Re: Fixes for two separate bugs in nbtree VACUUM's page deletion

From: Peter Geoghegan <pg(at)bowt(dot)ie>
To: Masahiko Sawada <masahiko(dot)sawada(at)2ndquadrant(dot)com>
Cc: PostgreSQL Hackers <pgsql-hackers(at)lists(dot)postgresql(dot)org>, Teodor Sigaev <teodor(at)sigaev(dot)ru>, Heikki Linnakangas <hlinnaka(at)iki(dot)fi>
Subject: Re: Fixes for two separate bugs in nbtree VACUUM's page deletion
Date: 2020-04-28 16:17:11
Message-ID: CAH2-Wzk6A53e6EZaJ4nnan3OCmhWXLZqOPNqf5GehNxQtrz0Wg@mail.gmail.com
Views: Raw Message | Whole Thread | Download mbox | Resend email
Thread:
Lists: pgsql-hackers

On Tue, Apr 28, 2020 at 12:21 AM Masahiko Sawada
<masahiko(dot)sawada(at)2ndquadrant(dot)com> wrote:
> I agree with both patches.

Thanks for the review.

> For the first fix it seems better to push down the logic to the page
> deletion code as your 0001 patch does so. The following change changes
> the page deletion code so that it emits LOG message indicating the
> index corruption when a deleted page is passed. But we used to ignore
> in this case.

> I agree with this change but since I'm not sure this change directly
> relates to this bug I wonder if it can be a separate patch.

I am not surprised that you are concerned about this. That was the
hardest decision I had to make when writing the patch.

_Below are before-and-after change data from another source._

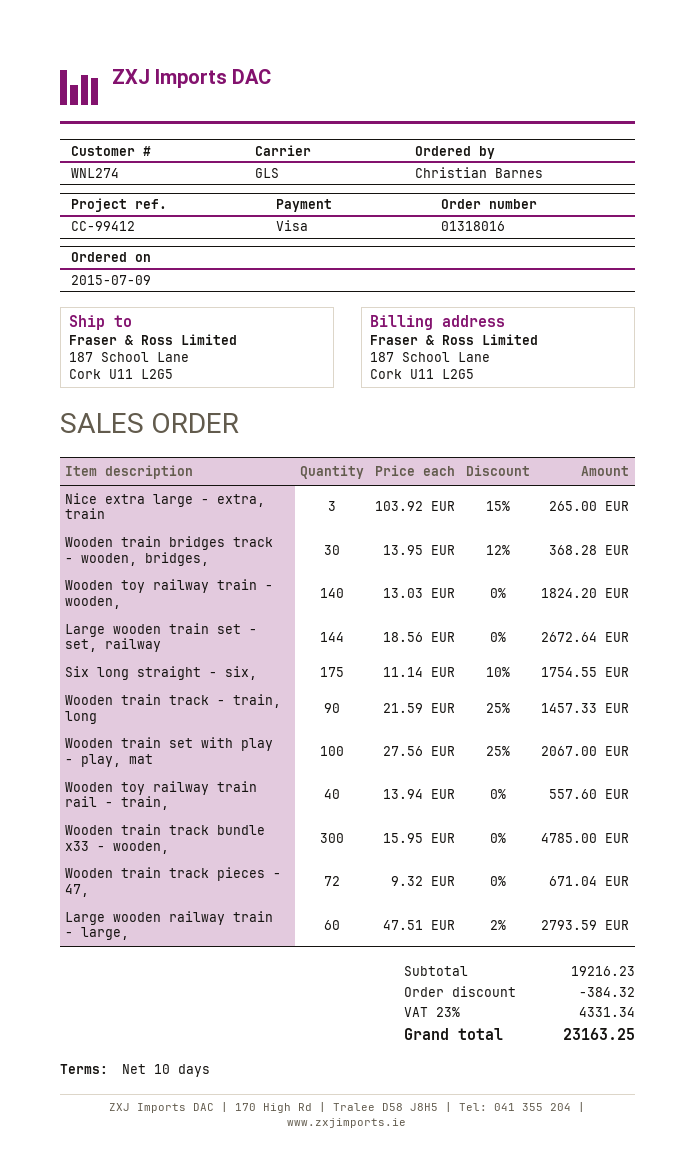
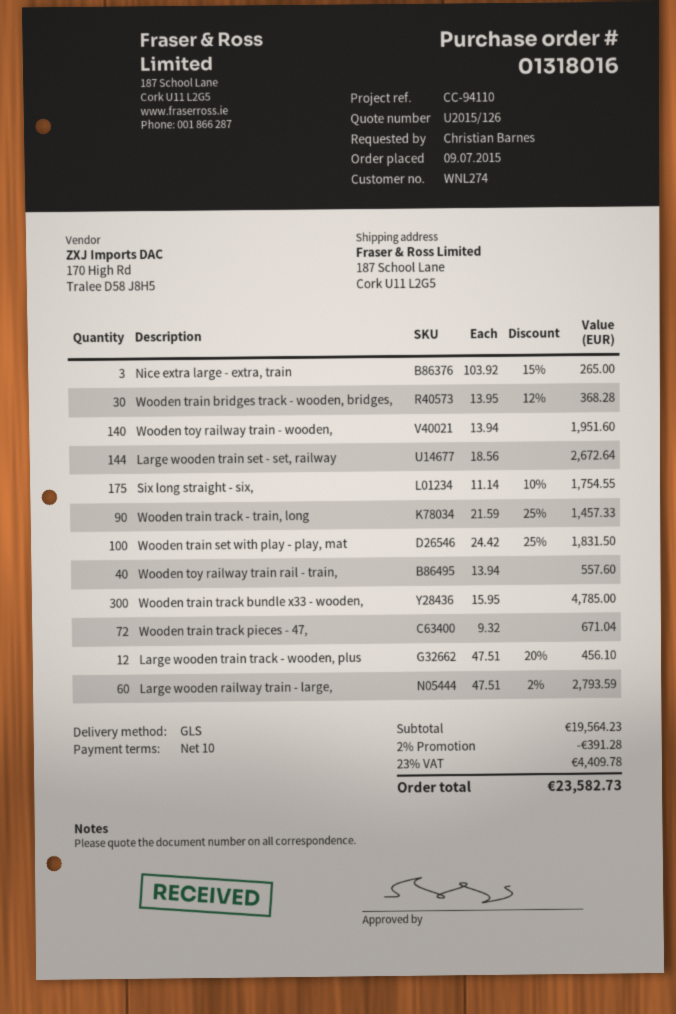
reference: CC-99412 -> CC-94110
Wooden toy railway train - wooden,: 140 x 13.03 = 1824.20 -> 140 x 13.94 = 1951.60
Wooden train set with play - play, mat: 100 x 27.56 - 25% = 2067.00 -> 100 x 24.42 - 25% = 1831.50
Large wooden train track - wooden, plus: none -> 12 x 47.51 - 20% = 456.10
subtotal: 19216.23 -> 19564.23
discount: 384.32 -> 391.28
tax: 23% = 4331.34 -> 23% = 4409.78
total: 23163.25 -> 23582.73

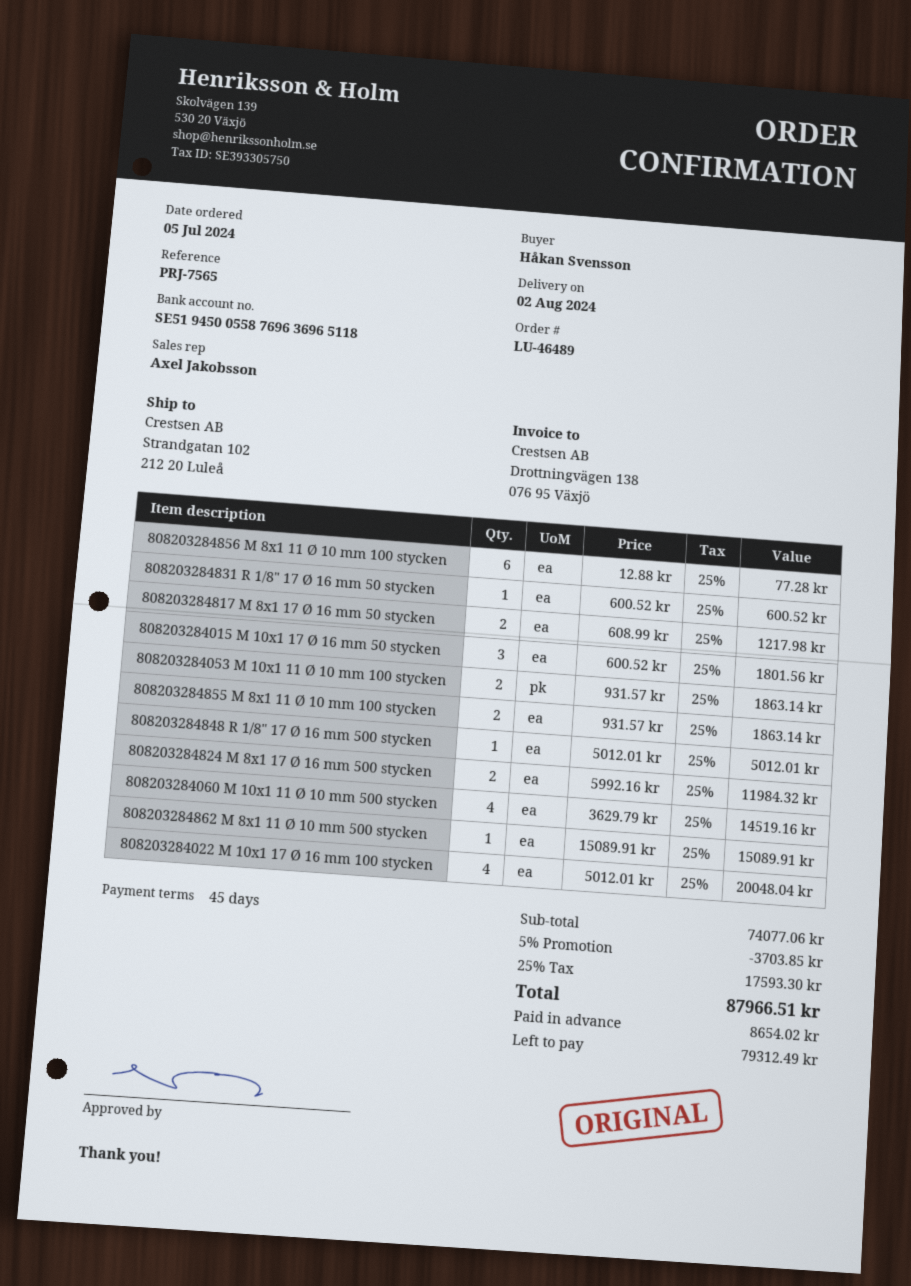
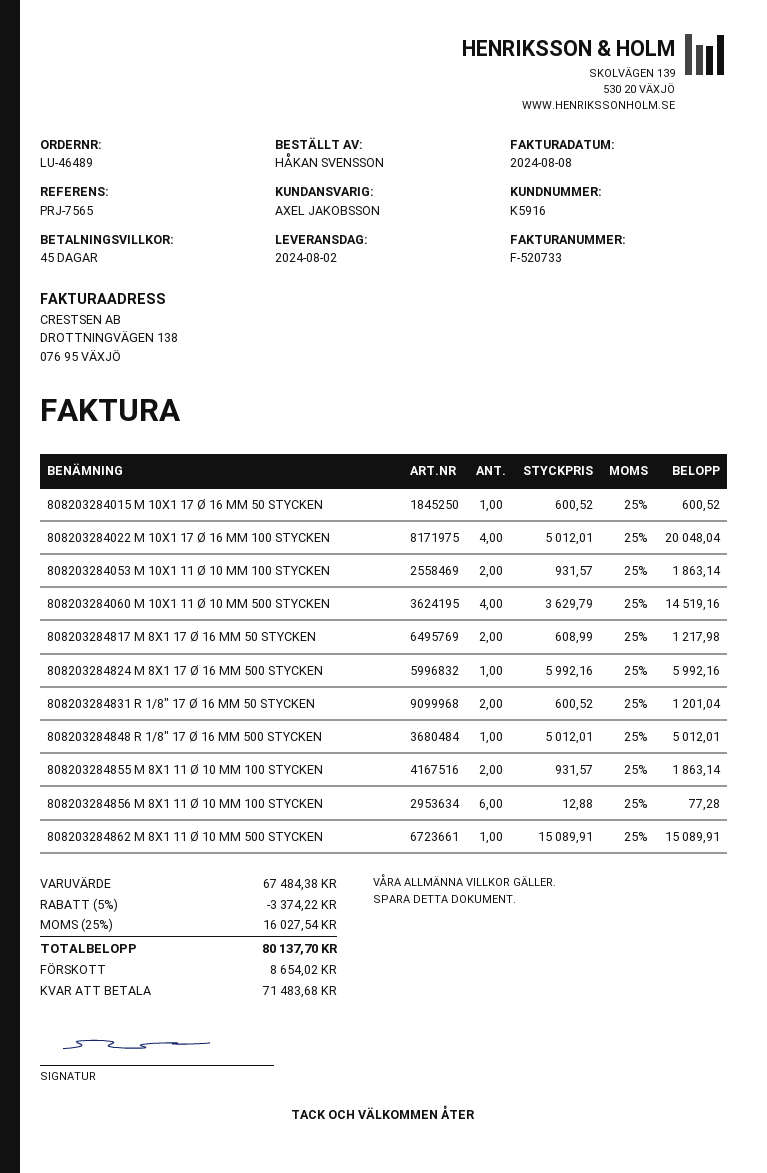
808203284831 R 1/8" 17 Ø 16 mm 50 stycken: 1 x 600.52 = 600.52 -> 2 x 600.52 = 1201.04
808203284015 M 10x1 17 Ø 16 mm 50 stycken: 3 x 600.52 = 1801.56 -> 1 x 600.52 = 600.52
808203284824 M 8x1 17 Ø 16 mm 500 stycken: 2 x 5992.16 = 11984.32 -> 1 x 5992.16 = 5992.16
subtotal: 74077.06 -> 67484.38
discount: 5% = 3703.85 -> 5% = 3374.22
tax: 25% = 17593.30 -> 25% = 16027.54
total: 87966.51 -> 80137.70
balance: 79312.49 -> 71483.68

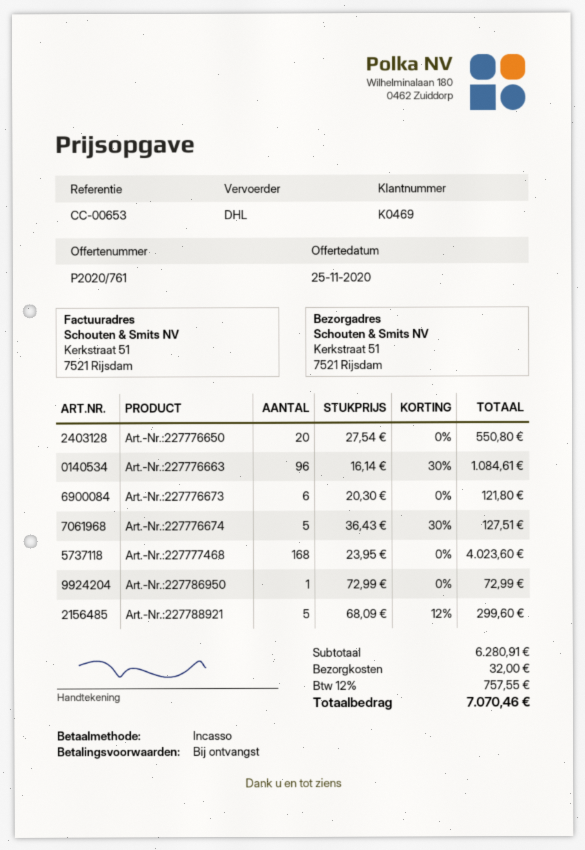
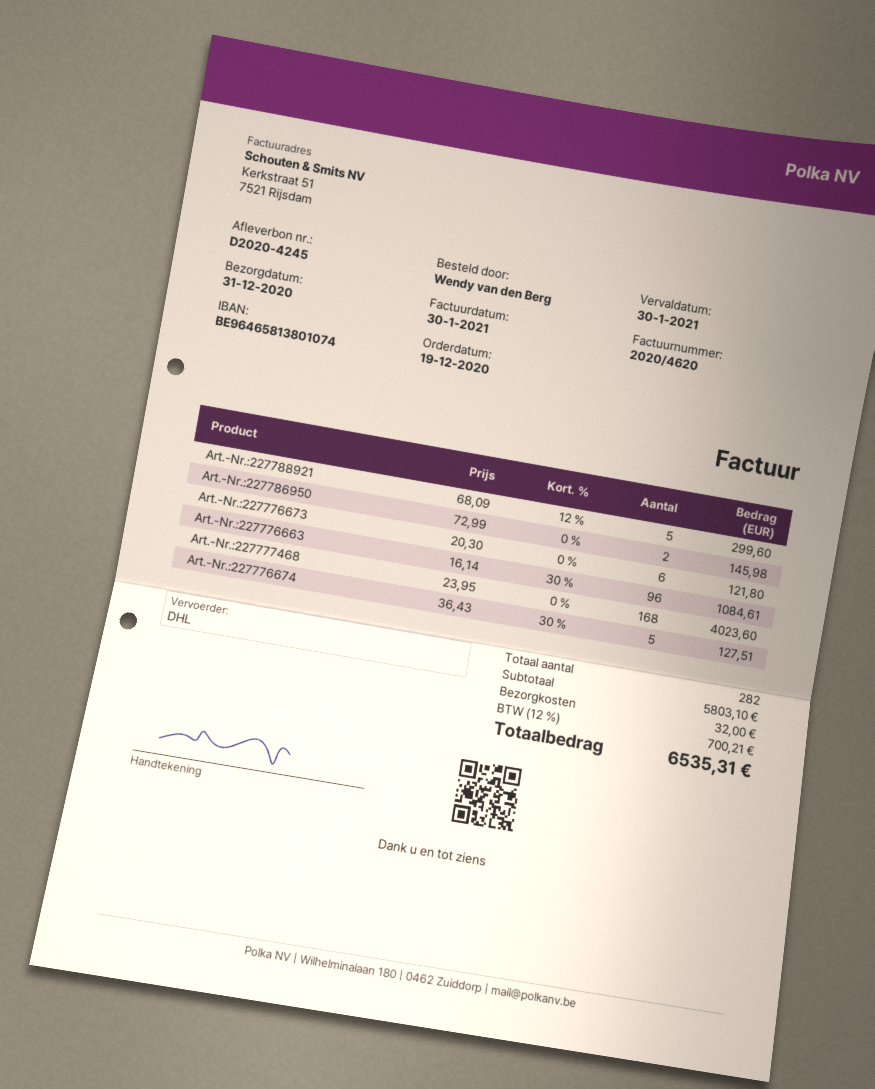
Art.-Nr.:227776650: 20 x 27.54 = 550.80 -> none
Art.-Nr.:227786950: 1 x 72.99 = 72.99 -> 2 x 72.99 = 145.98
subtotal: 6280.91 -> 5803.10
tax: 12% = 757.55 -> 12% = 700.21
total: 7070.46 -> 6535.31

The central idea in the 0001-* patch (as I say at the end of the
commit message) is that we have a strict rule about where we handle
maintaining the oldest btpo.xact for already-deleted pages, and where
we handle it for pages that become deleted. The rules is this:
btvacuumpage() is strictly responsible for the former category (as
well as totally live pages), while _bt_pagedel() is responsible for
the latter category (this includes pages that started out as half-dead
but become deleted).

In order for this to work, _bt_pagedel() must not ever see a deleted
page that it did not delete itself. If I didn't explicitly take a
strict position on this, then I suppose that I'd have to have similar
handling for maintaining the oldest btpo.xact for existing deleted
pages encountered within _bt_pagedel(). But that doesn't make any
sense, even with corruption, so I took a strict position. Even with
corruption, how could we encounter an *existing* deleted page in
_bt_pagedel() but not encounter the same page within some call to
btvacuumpage() made from btvacuumscan()? In other words, how can we
fail to maintain the oldest btpo.xact for deleted pages even if we
assume that the index has a corrupt page with sibling links that point
to a fully deleted page? It seems impossible, even in this extreme,
contrived scenario.

Then there is the separate question of the new log message about
corruption. It's not too hard to see why _bt_pagedel() cannot ever
access an existing deleted page unless there is corruption:

* _bt_pagedel()'s only caller (the btvacuumpage() caller) will simply
never pass a deleted page -- it handles those directly.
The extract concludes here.